The markets may be in turmoil of late, but a visit to this post by Adam Warner at the Daily Options Report will help put things into some perspective.
Market turmoil is putting any number of announced M&A transactions in doubt and arbitrage spreads explode upwards. (via WSJ.com, MarketBeat & Deal Journal)
What do the central banks know, and when did they know it? (via FT Alphaville)
Money markets are feeling the strain and the Fed feels compelled to add liquidity to the system.
Accrued Interest on just what events Ben Bernanke will not allow to happen.
Is this a liquidity crisis or an insolvency crisis? Felix Salmon at Market Movers responds.

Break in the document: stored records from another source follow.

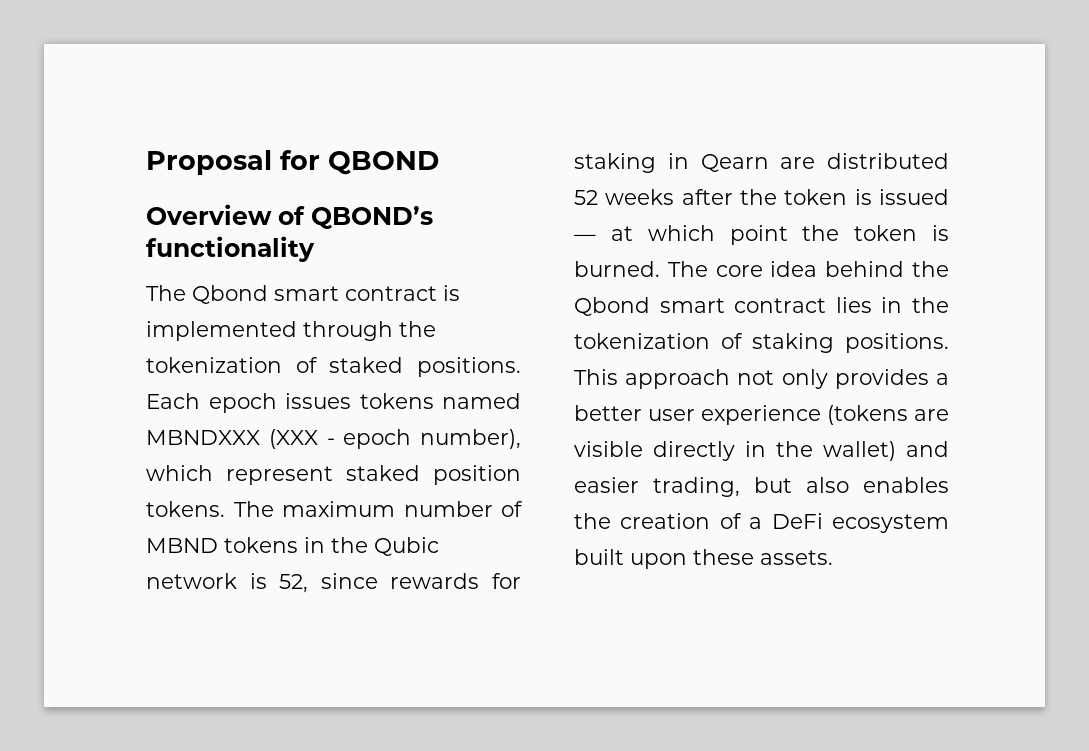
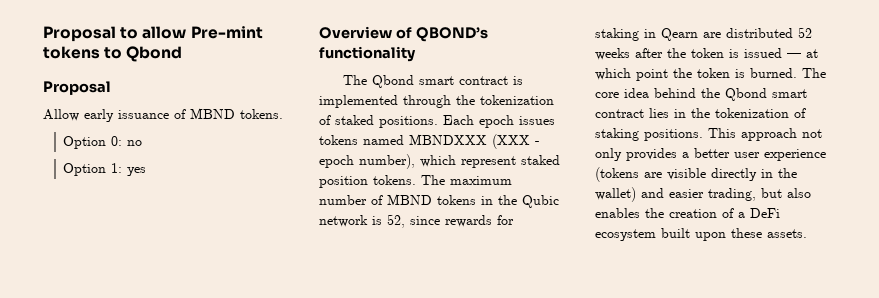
- Proposal for QBOND
+ Proposal to allow Pre-mint tokens to Qbond
+ Proposal
+ Allow early issuance of MBND tokens.
+ Option 0: no
+ Option 1: yes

All About Alpha writes “So it’s not illiquidity per se that causes financial distress, its a liquidity mis-match between two parties in the financial chain that can cause market dislocations.”
The Epicurean Dealmaker on “phase transitions” and the “deflation of hubris.”
Barry Ritholtz at the Big Picture writes “Advice for Investors: Never buy anything you do not understand. This is a very simple rule, regularly ignored by all too many people.”
David Merkel at the Aleph Blog writes “In a situation like this, simplicity is rewarded. Complexity is always punished in a liquidity crisis.”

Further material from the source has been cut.